*Change detection outputs*.

#####

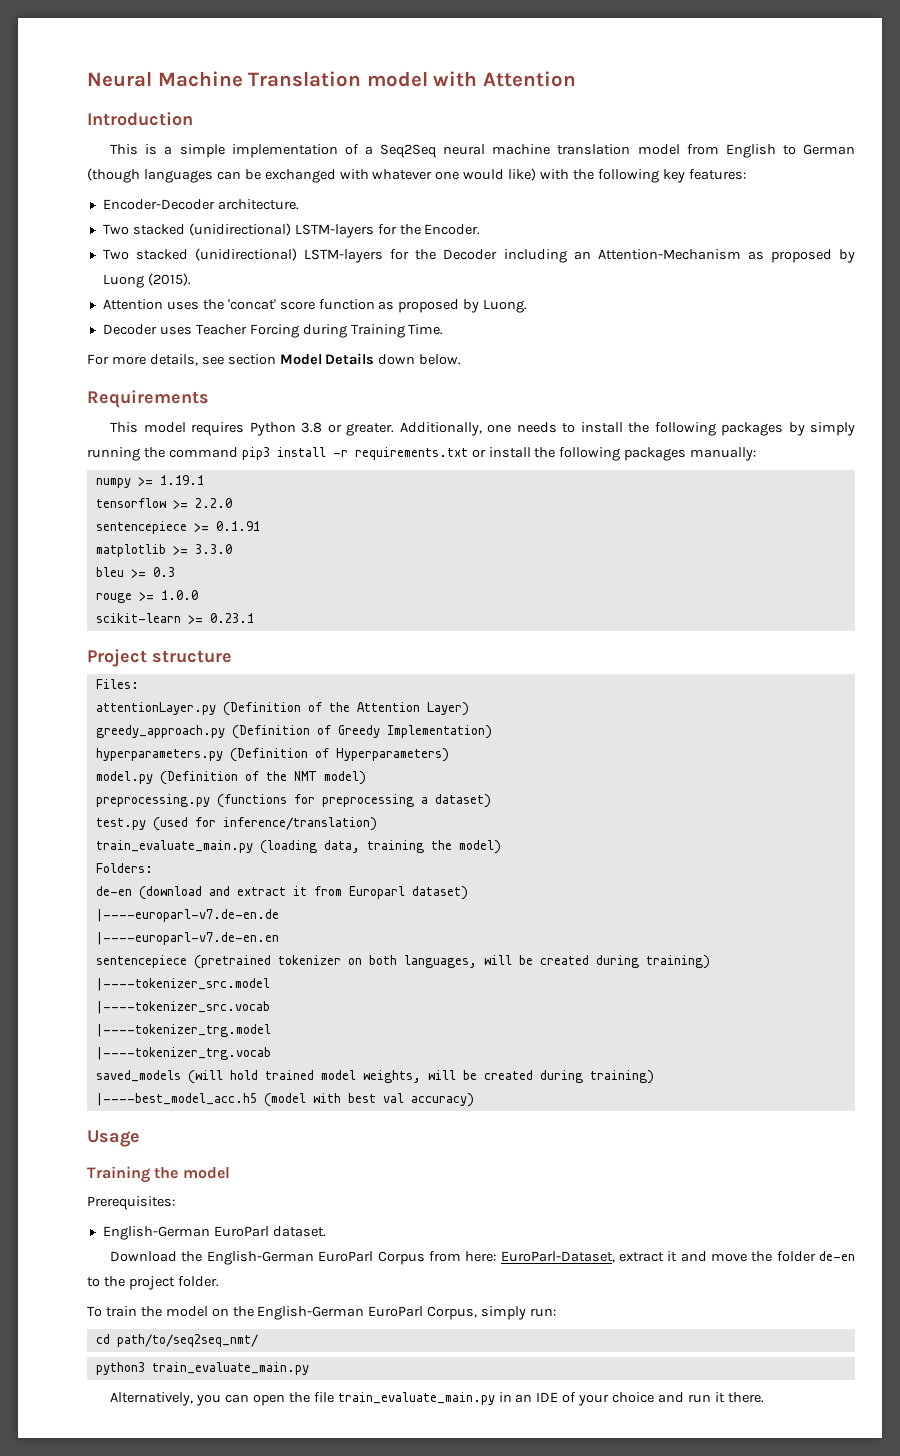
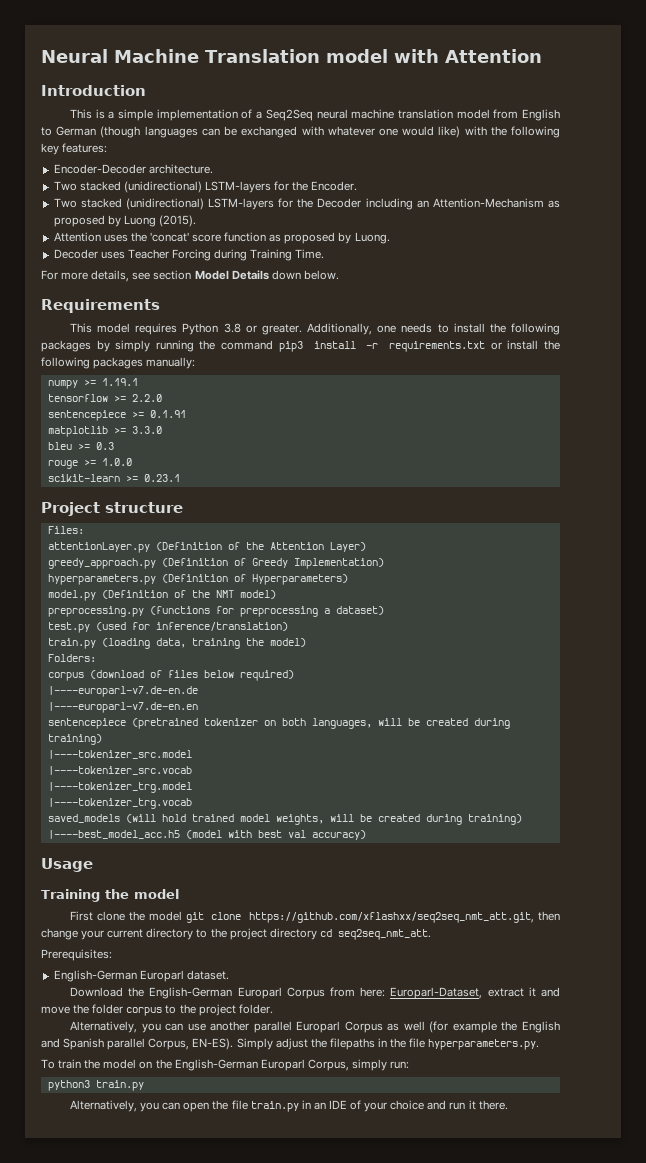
[95,840,253,853] train_evaluate_main.py -> [47,638,96,649] train.py
[95,886,468,900] de-en (download and extract it from Europarl dataset) -> [47,670,294,681] corpus (download of files below required)
(230, 1173) none -> [70,911,560,923] [41,928,431,940] // First clone the model git clone https://github.com/xflashxx/seq2seq_nmt_att.git, then change your current directory to the project directory cd seq2seq_nmt_att.
[213,1226,269,1237] EuroParl -> [139,970,184,982] Europarl
[318,1251,374,1262] EuroParl -> [237,987,282,999] Europarl
[500,1251,615,1263] EuroParl-Dataset, -> [390,987,483,999] Europarl-Dataset,
[818,1251,855,1261] de-en -> [126,1007,163,1016] corpus
(219, 1281) none -> [70,1021,561,1033] [41,1038,540,1050] // Alternatively, you can use another parallel Europarl Corpus as well (for example the English and Spanish parallel Corpus, EN-ES). Simply adjust the filepaths in the file hyperparameters.py.
[368,1306,424,1317] EuroParl -> [260,1059,305,1071] Europarl
[95,1334,258,1347] // cd path/to/seq2seq_nmt/ -> (410, 1065) none
[151,1362,309,1375] train_evaluate_main.py -> [95,1080,144,1091] train.py
[337,1392,495,1405] train_evaluate_main.py -> [250,1101,299,1112] train.py

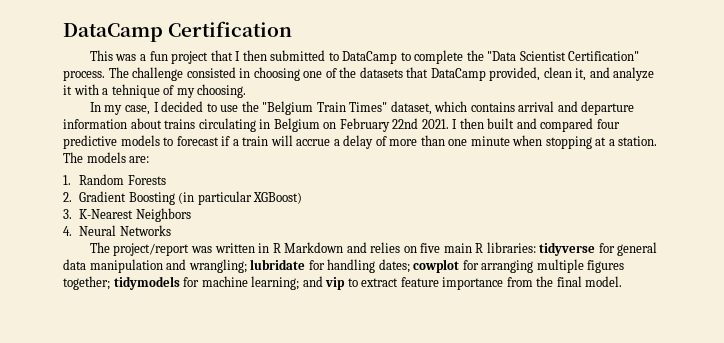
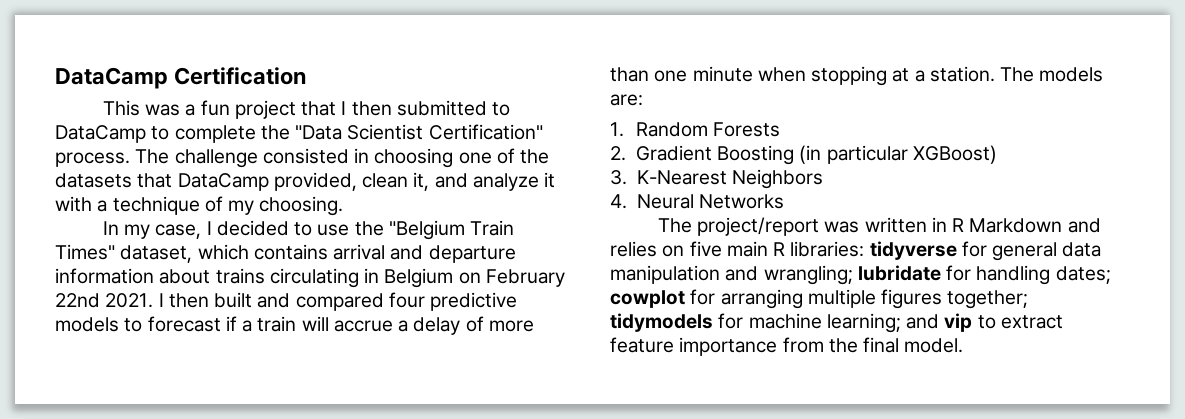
[111,84,160,98] tehnique -> [112,196,200,215] technique

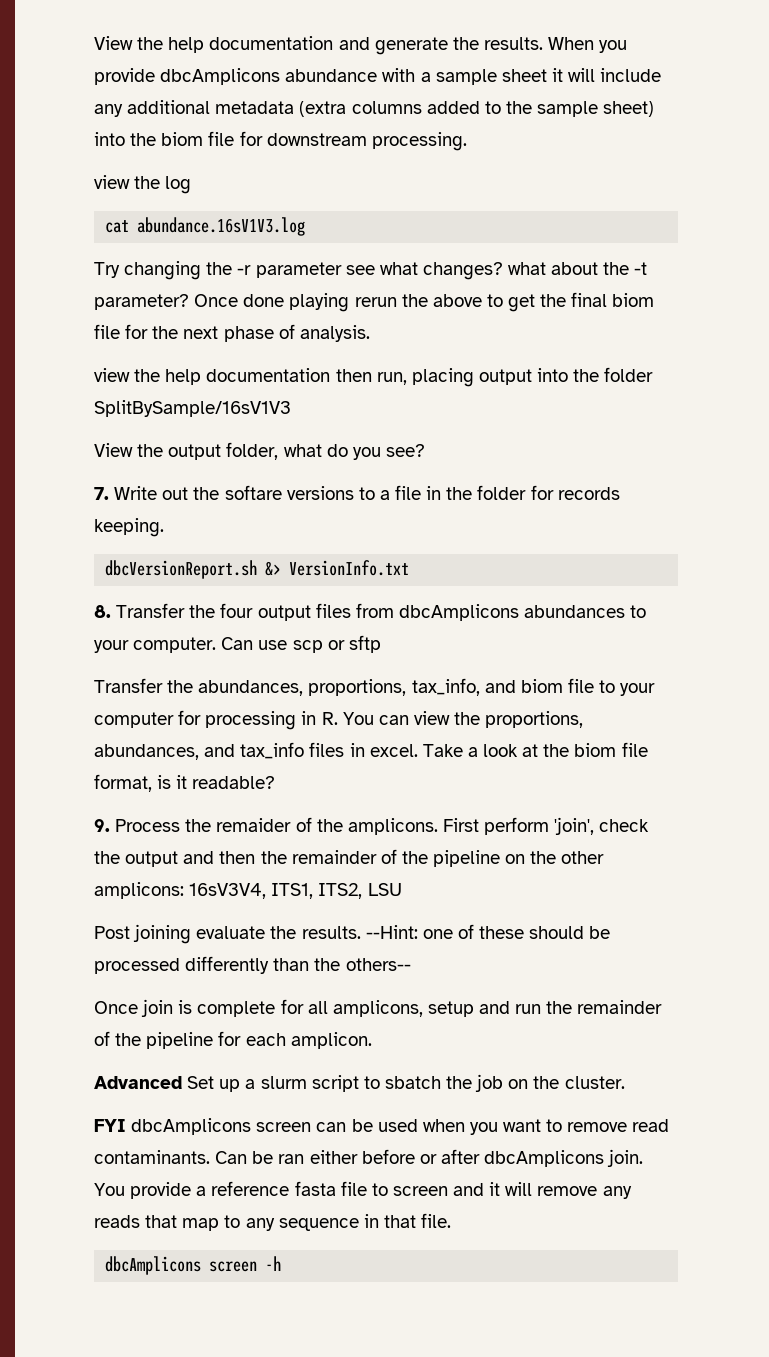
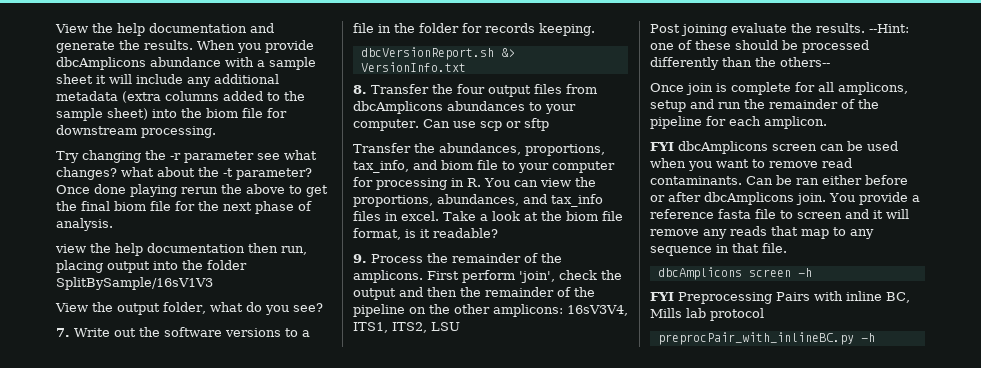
[94,175,192,194] [105,217,306,236] // view the log // cat abundance.16sV1V3.log -> (216, 132) none
[224,485,282,500] softare -> [164,327,222,337] software
[216,818,292,832] remaider -> [452,253,521,263] remainder
[94,1074,625,1092] // Advanced Set up a slurm script to sbatch the job on the cluster. -> (827, 122) none
(282, 1263) none -> [650,291,910,304] [650,308,764,321] [657,332,875,345] // FYI Preprocessing Pairs with inline BC, Mills lab protocol // preprocPair_with_inlineBC.py -h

#####

*Activity*. Above are the records; report each line in them that includes the word "none".

*Your response*.
(230, 1173) none -> [70,911,560,923] [41,928,431,940] // First clone the model git clone https://github.com/xflashxx/seq2seq_nmt_att.git, then change your current directory to the project directory cd seq2seq_nmt_att.
(219, 1281) none -> [70,1021,561,1033] [41,1038,540,1050] // Alternatively, you can use another parallel Europarl Corpus as well (for example the English and Spanish parallel Corpus, EN-ES). Simply adjust the filepaths in the file hyperparameters.py.
[95,1334,258,1347] // cd path/to/seq2seq_nmt/ -> (410, 1065) none
[94,175,192,194] [105,217,306,236] // view the log // cat abundance.16sV1V3.log -> (216, 132) none
[94,1074,625,1092] // Advanced Set up a slurm script to sbatch the job on the cluster. -> (827, 122) none
(282, 1263) none -> [650,291,910,304] [650,308,764,321] [657,332,875,345] // FYI Preprocessing Pairs with inline BC, Mills lab protocol // preprocPair_with_inlineBC.py -h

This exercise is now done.